Anche in Italia, come male minore (pur sempre male, certo, ma minore), avremmo bisogno di una forza politica in grado di spazzare via sia una destra, semplicemente succube dell´impostazione geostrategica del “falchi” americani attuali, sia una sinistra che è in attesa di un mutamento di tale impostazione onde mettersi più apertamente al servizio dell´”Impero” statunitense, per interessi puramente personali (cioè di piccole cosche “mafiose”) e mandando a “ramengo” l´intero paese; nel frattempo, queste cosche sono prone di fronte alla finanza americana che, “laggiù”, agisce in funzione (bipartisan) di una politica di predominio mondiale.

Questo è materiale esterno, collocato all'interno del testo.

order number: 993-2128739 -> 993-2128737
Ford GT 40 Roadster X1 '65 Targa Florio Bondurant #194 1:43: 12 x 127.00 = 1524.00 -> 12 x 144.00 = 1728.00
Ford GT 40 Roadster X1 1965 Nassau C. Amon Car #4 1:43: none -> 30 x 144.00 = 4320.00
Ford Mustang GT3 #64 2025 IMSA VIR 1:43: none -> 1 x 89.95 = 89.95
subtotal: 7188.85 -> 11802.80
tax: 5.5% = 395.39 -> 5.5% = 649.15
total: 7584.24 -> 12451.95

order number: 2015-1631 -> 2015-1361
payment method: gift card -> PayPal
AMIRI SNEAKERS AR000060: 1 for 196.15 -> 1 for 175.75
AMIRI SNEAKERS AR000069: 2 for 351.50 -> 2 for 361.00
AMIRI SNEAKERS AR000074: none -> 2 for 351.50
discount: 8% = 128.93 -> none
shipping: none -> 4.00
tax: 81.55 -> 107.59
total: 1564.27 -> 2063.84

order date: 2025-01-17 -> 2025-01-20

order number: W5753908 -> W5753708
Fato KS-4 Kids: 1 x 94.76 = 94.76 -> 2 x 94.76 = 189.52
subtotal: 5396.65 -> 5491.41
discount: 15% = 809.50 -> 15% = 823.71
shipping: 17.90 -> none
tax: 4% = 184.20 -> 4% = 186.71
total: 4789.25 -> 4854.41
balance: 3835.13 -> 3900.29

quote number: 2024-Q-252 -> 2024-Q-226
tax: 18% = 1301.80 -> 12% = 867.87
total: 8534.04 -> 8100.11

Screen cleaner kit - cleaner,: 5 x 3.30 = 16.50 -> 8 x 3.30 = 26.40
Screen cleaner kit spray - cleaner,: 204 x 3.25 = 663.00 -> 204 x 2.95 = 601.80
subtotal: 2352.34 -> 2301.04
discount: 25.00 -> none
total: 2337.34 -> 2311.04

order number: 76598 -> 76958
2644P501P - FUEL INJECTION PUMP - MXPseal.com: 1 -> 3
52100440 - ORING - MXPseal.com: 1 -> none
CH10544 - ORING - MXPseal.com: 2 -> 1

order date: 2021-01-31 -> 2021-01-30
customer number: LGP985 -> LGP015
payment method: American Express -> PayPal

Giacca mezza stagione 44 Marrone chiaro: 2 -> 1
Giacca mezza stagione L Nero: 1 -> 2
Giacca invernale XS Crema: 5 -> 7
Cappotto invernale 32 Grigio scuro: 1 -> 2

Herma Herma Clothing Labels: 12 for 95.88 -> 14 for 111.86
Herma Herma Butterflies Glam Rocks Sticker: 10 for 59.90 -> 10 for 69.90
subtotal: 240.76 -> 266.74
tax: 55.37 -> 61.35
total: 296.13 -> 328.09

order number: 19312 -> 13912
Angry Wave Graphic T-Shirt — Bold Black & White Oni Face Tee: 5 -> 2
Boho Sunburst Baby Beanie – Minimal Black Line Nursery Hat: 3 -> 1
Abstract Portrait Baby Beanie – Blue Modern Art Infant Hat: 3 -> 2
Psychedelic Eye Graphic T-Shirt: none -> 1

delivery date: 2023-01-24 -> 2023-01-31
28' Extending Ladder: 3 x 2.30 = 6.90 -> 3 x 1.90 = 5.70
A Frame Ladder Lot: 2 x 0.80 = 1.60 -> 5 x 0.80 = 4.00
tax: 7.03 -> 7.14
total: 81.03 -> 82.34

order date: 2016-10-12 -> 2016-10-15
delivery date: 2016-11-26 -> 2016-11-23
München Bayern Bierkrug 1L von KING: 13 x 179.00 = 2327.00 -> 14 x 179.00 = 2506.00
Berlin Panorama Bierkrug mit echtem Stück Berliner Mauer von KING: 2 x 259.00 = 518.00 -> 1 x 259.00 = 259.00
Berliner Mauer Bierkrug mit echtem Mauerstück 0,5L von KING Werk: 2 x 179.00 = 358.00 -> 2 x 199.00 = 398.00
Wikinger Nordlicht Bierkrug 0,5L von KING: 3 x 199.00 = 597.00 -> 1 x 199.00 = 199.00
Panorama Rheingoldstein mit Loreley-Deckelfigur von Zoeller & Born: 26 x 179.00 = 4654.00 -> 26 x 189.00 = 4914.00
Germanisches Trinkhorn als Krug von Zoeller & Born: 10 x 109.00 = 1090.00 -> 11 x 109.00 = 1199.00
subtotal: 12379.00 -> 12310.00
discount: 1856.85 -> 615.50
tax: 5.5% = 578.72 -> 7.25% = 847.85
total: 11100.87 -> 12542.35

E´ bene chiarire che nemmeno in Francia vi è la sicurezza (anzi!) di poter spazzare via questa sinistra meschina e servile verso i poteri economici più arretrati, essendo in ciò coadiuvata dai sindacati e da tutte le associazioni che raggruppano i meno fattivi e quelli che pretendono di essere soprattutto “assistiti”. Non basta questa Presidenza; del resto, come già detto, ambigua e debole verso gli USA. Ci sono ancora le elezioni parlamentari a giugno; e sussiste, anche in Francia, le cauchemar centrista. E ci sono tutti gli elementi di una nuova ricaduta “di sinistra” nella malattia che corrode in pratica quasi tutta l´Europa. L´elezione di Sarkozy è un “meno peggio”, ma proprio facendo uno sforzo titanico per non cadere nel più completo pessimismo.